Telephone: 01983 760 331
Address: Quay Street, Yarmouth, Isle of Wight
Dinner for two, including wine and service, £130.
There is something about overstated ambition which I adore. If it's a choice between watching a juggler and a trapeze act, I'll go for the trapeze act every time. Whichever way you cut it, there's always bound to be something more thrilling about a trapeze artist missing a catch than a juggler catching his balls. At least the trapeze artist was brave enough to attempt the stunt. I feel the same way about restaurants. Generally, when I'm eating on my own time, we don't always go for the big ticket places, partly because my wife would leave me if we did and partly because I am not an international drug dealer with money to burn. But if the opportunity presents itself, I'm in there like a shot. I need to know the reality behind that stupidly ambitious menu and those steroid-boosted prices.
Which brings us to the George Hotel right on the waterfront in Yarmouth on the Isle of Wight. The hungry man standing in the rather grand, echoing lobby can go one of two ways. He can go up to the right where there is a bright and airy brasserie overlooking the sea, where they serve a menu of familiar quirkiness: chicken, pepper and Gorgonzola terrine, rabbit spring rolls with lentil sauce, fillet of bream with green tea noodles - £70 for two all in. Or he can turn left through an austere door in the wall marked only with the word 'Restaurant'.
Well, of course, I had to turn left. The menu outside, in a tight, formal script, had some odd-looking things on it and the price was an eye-popping £45 per head for three courses. Even though that includes service, you need only add a pre-dinner drink, a modest £20 bottle of wine (and there weren't many of those on the list), a dessert wine and water and we're talking £130 for two at least, a lot for outside London. Behind that door they were rigging the trapeze. I booked a table. For one.
The two operations share the same pretty wood-lined bar, and so I started in there being served little nibbles that were not presented to the brasserie folk: a bowl of caramelised cashew nuts and a refreshing slice of raw scallop (described, incorrectly, as tartar) with a tiny dollop of a citrus sorbet. Then I was led across the echoing hallway and through the door.
I have used words like funereal to describe dining rooms before, but this was the real thing. The walls were a deep red with details picked out in a gravestone grey. Heavy curtains cut out any sense of the outside world. There was space for no more than 16 people and, when I was led in, only six others were sitting there. None of them was talking to each other. The only sound was the deathly drone of the air-conditioning unit in the ceiling. I was being led into my own coffin.
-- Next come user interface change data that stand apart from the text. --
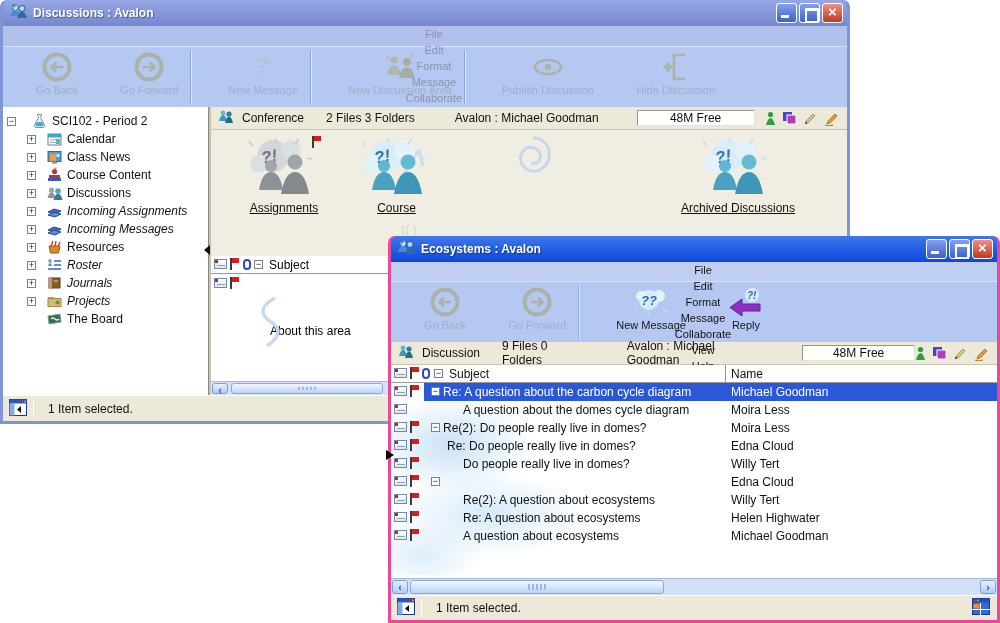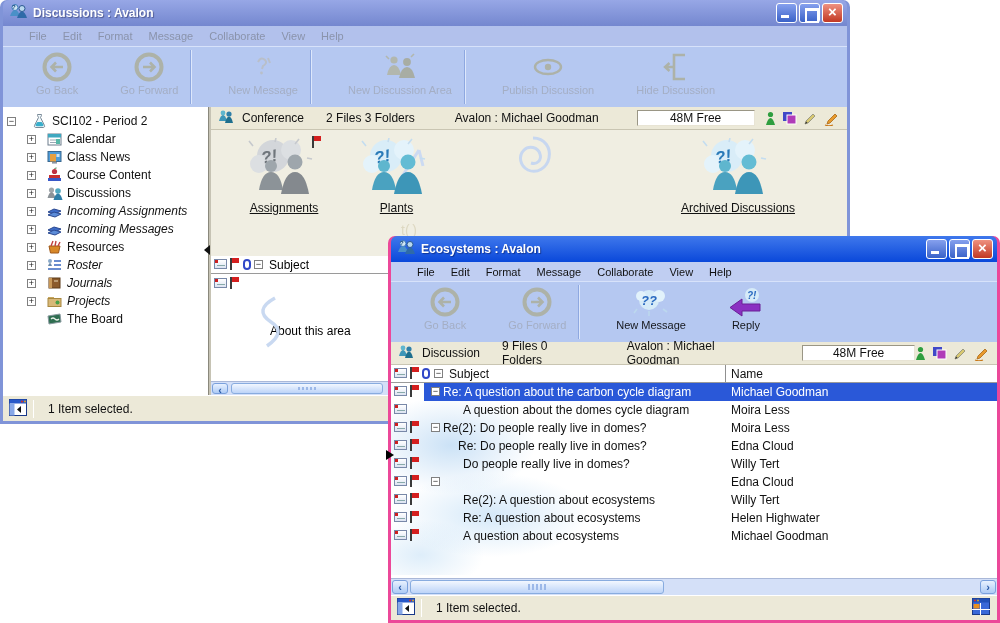"File" .menubar { flex-direction: none -> column }
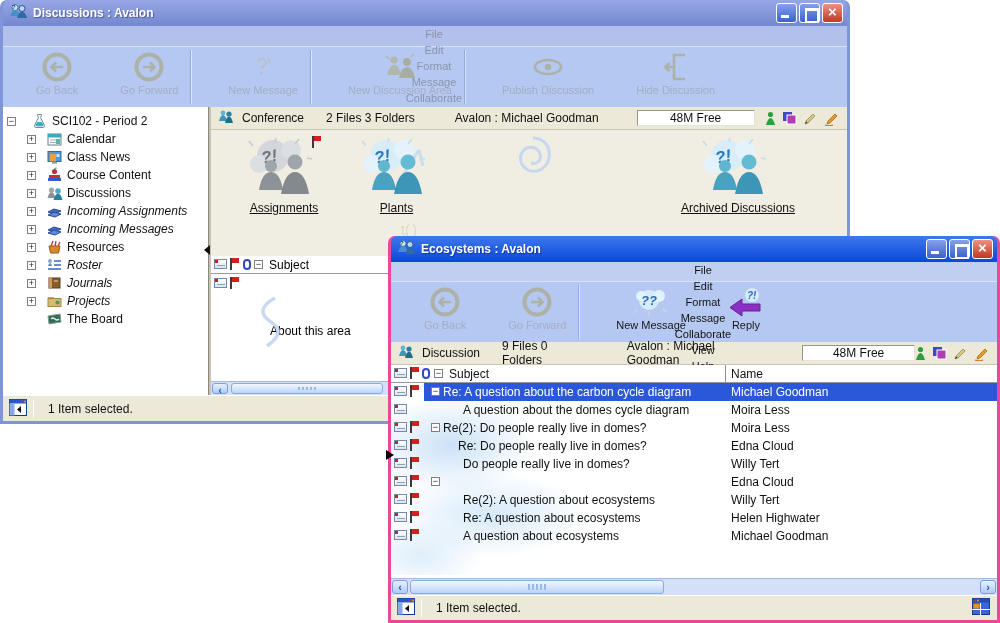"Plants" div.desk-label { text: Plants -> Course }
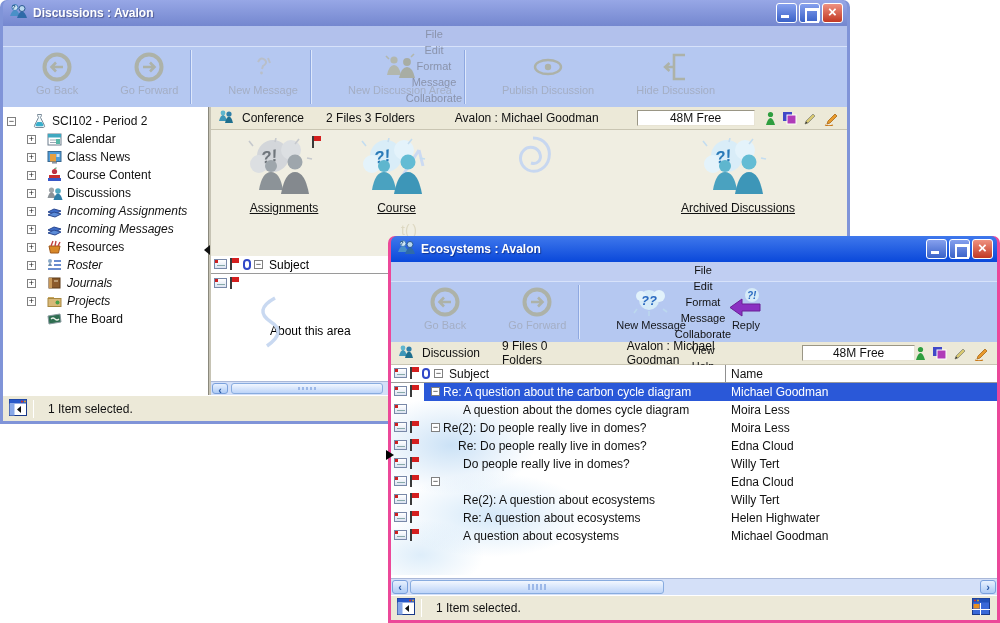"Re: Do people really live" span.m-subj { left: 67px -> 56px }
Quickly, I was brought an amuse bouche which, in its strengths and failings, would come to sum up the entire meal. It was described to me by one of the young and slightly embarrassed waitresses as an 'oyster with pearls'. At the centre of the bowl lay a perfectly poached, succulent oyster. Clearly there was a team with great technique at work in the kitchen. Technique but little judgment, because the pearls were represented by grains of tapioca in a pale and overly salty broth. I'm sorry, but to me, tapioca has only ever had the consistency of, well, snot. You want to do pearls? Throw in a few grains of caviar. At £45 a head you can stretch to it.
For my starter I had chosen a hot crab soup on a crab jelly which, I was told, was cold; it would have to be or the jelly wouldn't stay set. The pale soup - whisked to a foam - was good and rich, and when the jelly first broke up under its heat, releasing lumps of crabmeat, it was interesting. But soon the jelly made the soup cold and the massive serving just became relentless. Clever but not very nice.
A main course of rabbit brought pale, floppy strips of loin on a soft ravioli of shredded rabbit confit which, in turn, lay on a disc of rabbit mousseline. Again the technique was impressive but the construction was a mess. There was no contrast at all. It was all squelch and sag. It was when I was brought a dish of an Earl Grey tea mousse as a pre-dessert that I realised every single thing I had been served was beige. What's more, I could have eaten most of it by sucking through one of those wide-bore straws that you get at McDonald's.
For pudding, I ordered a trio of chocolate desserts, specifically because it listed a raspberry coulis. I wanted colour. I also liked the sound of the deep-fried chocolate, a witty take, perhaps, on that Glasgow classic the deep-fried Mars bar. Unfortunately, before being fried, the balls of chocolate had been rolled in a crumb so that they were, yes, a dark shade of beige. A sweet white chocolate ice cream was, of course, pale. By asking to replace the chocolate soup, which I didn't fancy, with a chestnut parfait, I had determined that the whole plate would be the colour of one of Prince Charles's safari suits. And the coulis was just a tiny squiggle on the plate. The puddings were, for the record, the most pleasant parts of the meal, though nothing fabulous.
Was it, with a half bottle of Crozes Hermitage, worth the £65 a head? Not with this sort of overwrought food and this kind of eager but amateurish service. By the end I was desperate to hear the sound of happy voices again in the brasserie. The trapeze artist had missed his catch. Oh well. At least he'd had a go.